L’Unaf, l’Union nationale de l’apiculture française, a adressé, le 12 février, une lettre ouverte à Stéphane Le Foll en réaction à la présentation du plan « de développement durable de l’apiculture 2013-2015 », par le ministre, le 8 février. Il est jugé « insuffisant s’il se limite à un plan économique », selon les mots de Sophie Duguet, vice-présidente du syndicat. Car pour l’Unaf, la question n° 1 reste le retrait de l’ensemble des pesticides de la famille des néonicotinoïdes sur l’ensemble des cultures. Sur ce plan, le syndicat juge que la position ministérielle manque de volonté politique et constitue un pas en arrière par rapport au retrait du Cruiser sur Colza annoncé en juin 2012. « Jeter 40 millions d’euros par la fenêtre, sans retirer ces pesticides, pour nous, ça ne correspond pas à une saine gestion de l’argent public », a déploré Olivier Belval, qui s’interroge aussi sur la réalité des 40 millions d’euros de financements annoncés pour le plan. Il disait ne pas savoir si ce montant viendra en supplément d’un montant aujourd’hui quasi équivalent disponible pour l’apiculture. Quoi qu’il en soit, « les apiculteurs ne veulent pas être sous perfusion, mais continuer à vivre des produits de la ruche », a renchérit Sophie Duguet.
Le plan abeilles, par ailleurs, repose sur des chiffres erronés, déplore l’Unaf, qui estime à 70 000 le nombre d’apiculteurs aujourd’hui en France, alors que le ministère en compte 40 000. L’Unaf rappelle que la complexification du système de déclaration rend peu fiable le recensement des apiculteurs, certains producteurs renonçant à déclarer leur activité.
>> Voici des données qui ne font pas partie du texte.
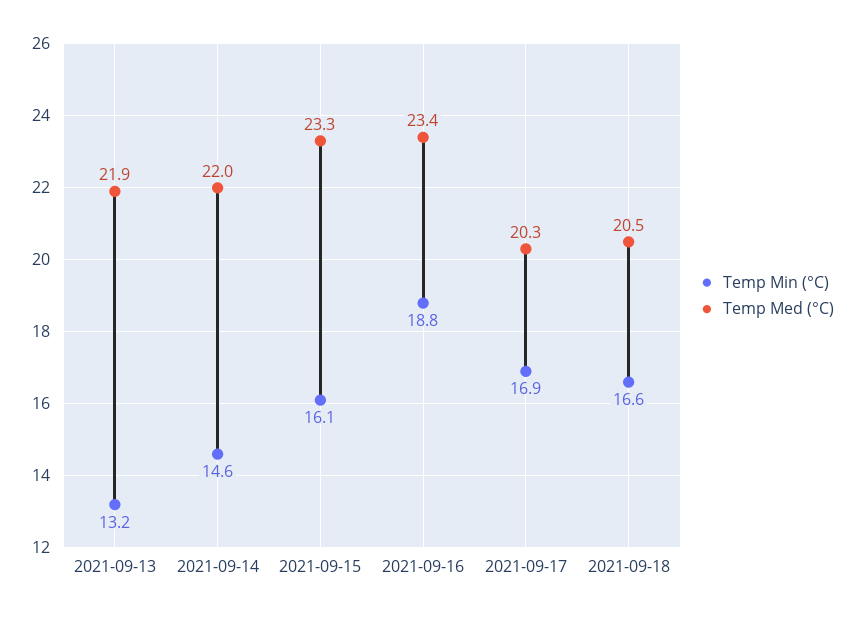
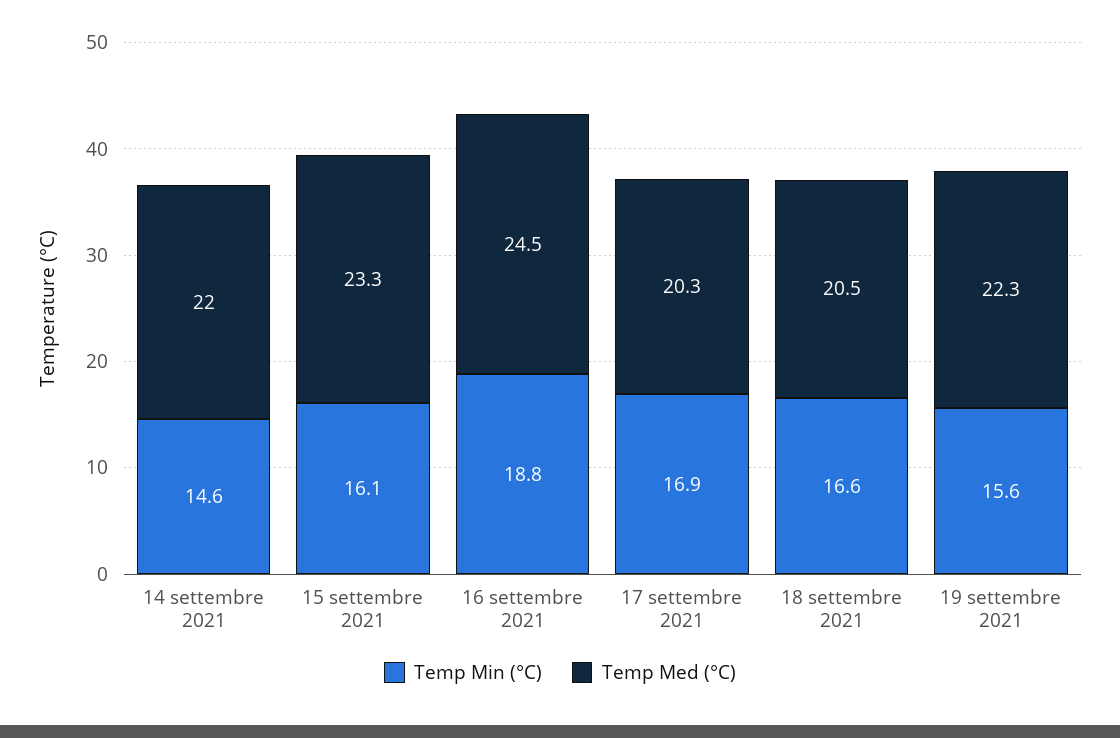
Temp Min (°C), 2021-09-13: 13.2 -> none
Temp Med (°C), 2021-09-13: 21.9 -> none
Temp Med (°C), 2021-09-16: 23.4 -> 24.5
Temp Min (°C), 19 settembre 2021: none -> 15.6
Temp Med (°C), 19 settembre 2021: none -> 22.3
OGM : la directive miel en suspens

L’une des préoccupations de l’Unaf reste la réflexion en cours à la Commission européenne sur une possible modification de la directive miel, en réponse à un arrêt de la Cour de justice européenne en septembre 2011 sur la contamination d’un miel par du pollen d’une plante génétiquement modifiée. La Commission envisage en effet que le pollen contenu dans le miel ne soit plus considéré comme un ingrédient, mais comme un constituant du miel. Une modification qui pourrait être adoptée « avant la fin du mois », redoute l’Unaf. Pour le syndicat, la Commission tente un « passage en force ». Pour mémoire, l’arrêt de la Cour de justice européenne, envers l’apiculteur dont le miel était contaminé par du pollen OGM avait conclu que ce miel ne pouvait pas être commercialisé sans une mention précisant qu’il contient des OGM. Si le pollen devenait un constituant du miel, l’étiquetage ne serait plus obligatoire et « le consommateur ne pourrait plus savoir s’il mange des OGM ou non », déplore Olivier Belval. L’Unaf plaide pour un étiquetage « sans OGM » ou « OGM » selon les miels, et pour le maintien de la définition du pollen comme ingrédient du miel. Derrière cette question, c’est celle de la coexistence entre OGM et non OGM qui se pose. Pour l’Unaf, la coexistence entre apiculture et OGM est impossible sans contamination du miel. La décision de la Commission de modifier la directive miel « risque de nous priver d’être fort pour imposer des mesures de coexistence favorables à l’abeille », a souligné Jena-Marie Sirvins, vice-président de l’Unaf.